:: DATA LISTING
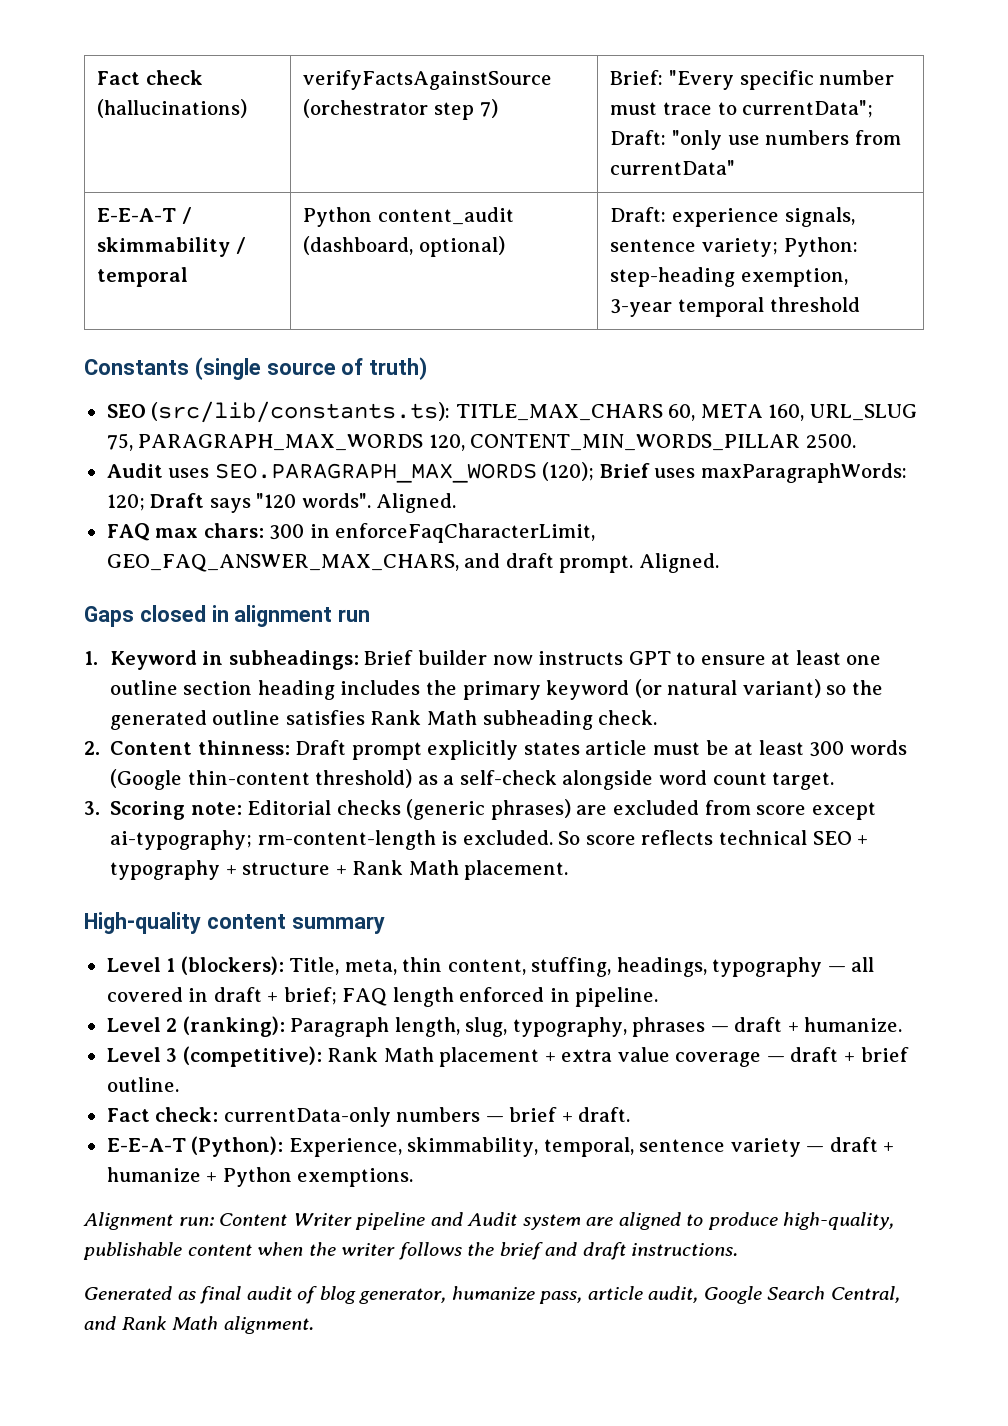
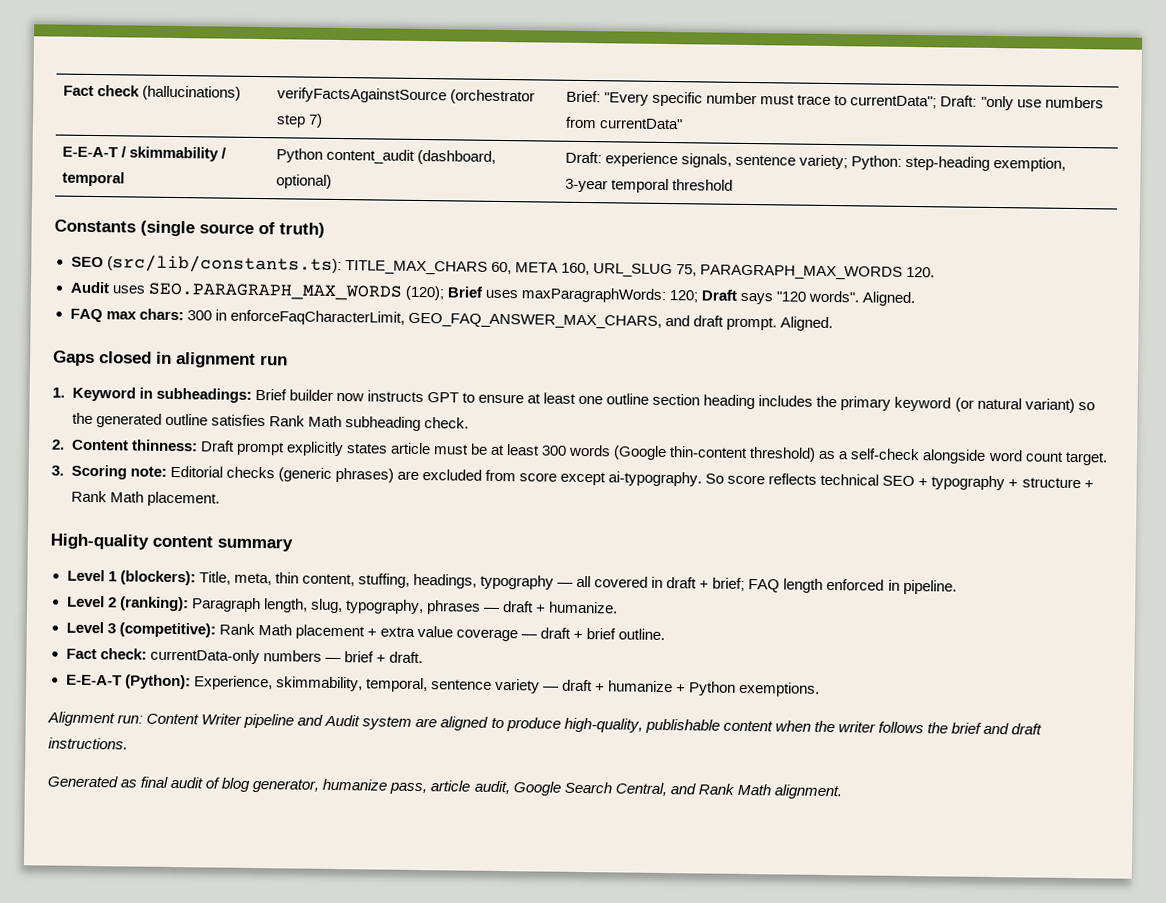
- SEO (src/lib/constants.ts): TITLE_MAX_CHARS 60, META 160, URL_SLUG 75, PARAGRAPH_MAX_WORDS 120, CONTENT_MIN_WORDS_PILLAR 2500.
+ SEO (src/lib/constants.ts): TITLE_MAX_CHARS 60, META 160, URL_SLUG 75, PARAGRAPH_MAX_WORDS 120.
- 3. Scoring note: Editorial checks (generic phrases) are excluded from score except ai-typography; rm-content-length is excluded.
+ 3. Scoring note: Editorial checks (generic phrases) are excluded from score except ai-typography.

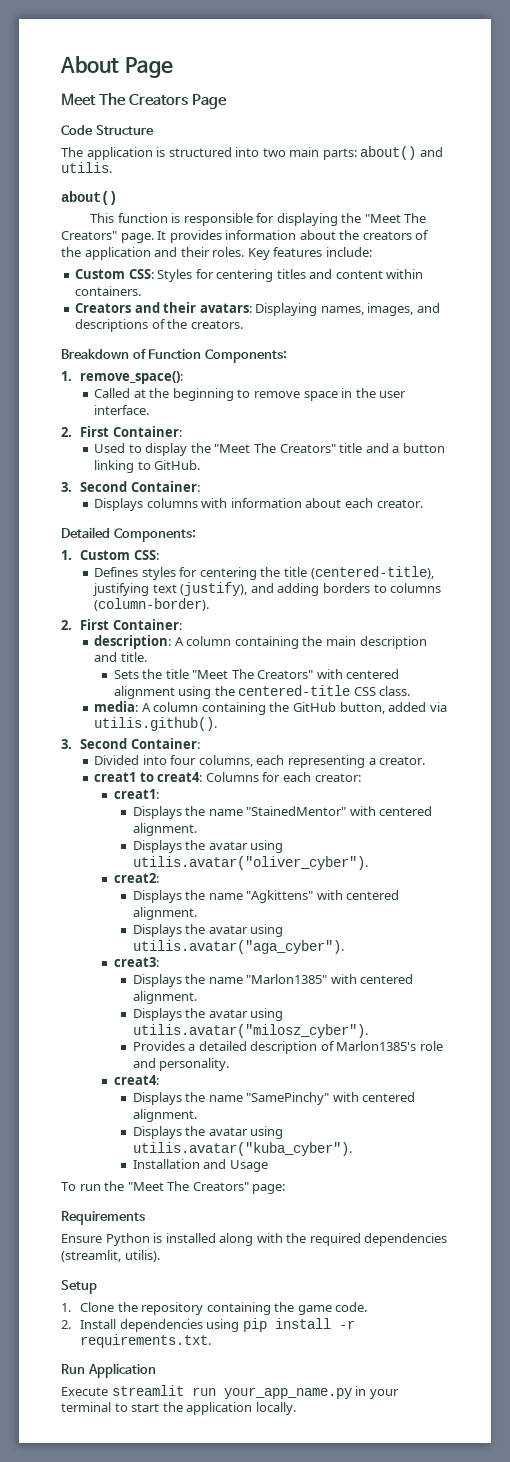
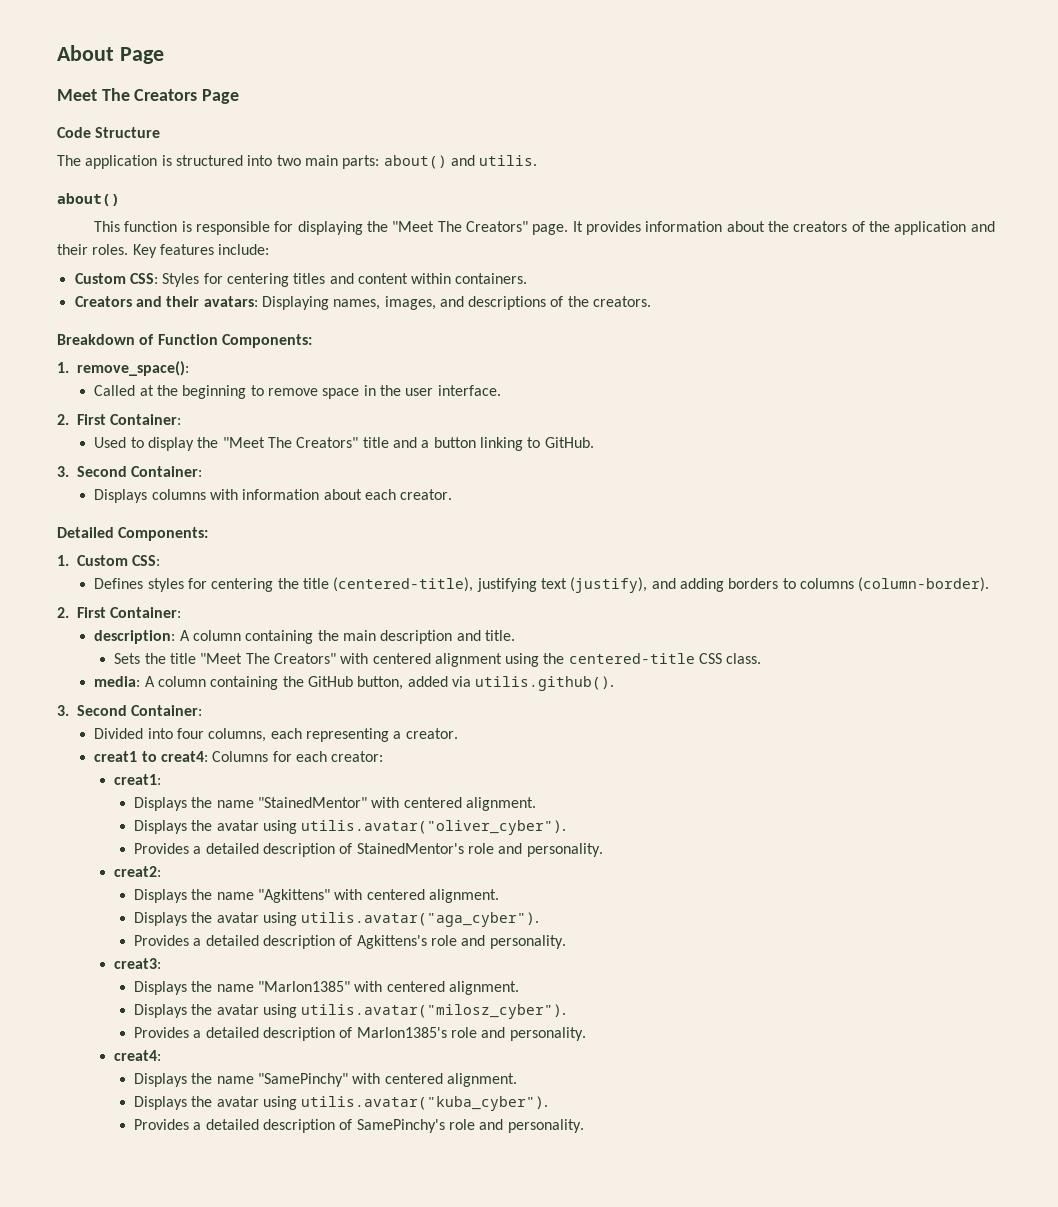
+ Provides a detailed description of StainedMentor's role and personality.
+ Provides a detailed description of Agkittens's role and personality.
- Installation and Usage
- To run the "Meet The Creators" page:
- Requirements
- Ensure Python is installed along with the required dependencies (streamlit, utilis).
- Setup
- 1. Clone the repository containing the game code.
- 2. Install dependencies using pip install -r requirements.txt.
- Run Application
- Execute streamlit run your_app_name.py in your terminal to start the application locally.
+ Provides a detailed description of SamePinchy's role and personality.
::::
REQUIREMENT:
Write out, exactly as they appear, the lines from the one containing "- Installation and Usage" through the last line of the records above, both included, and nothing more.

ANSWER FOR THIS EXERCISE:
- Installation and Usage
- To run the "Meet The Creators" page:
- Requirements
- Ensure Python is installed along with the required dependencies (streamlit, utilis).
- Setup
- 1. Clone the repository containing the game code.
- 2. Install dependencies using pip install -r requirements.txt.
- Run Application
- Execute streamlit run your_app_name.py in your terminal to start the application locally.
+ Provides a detailed description of SamePinchy's role and personality.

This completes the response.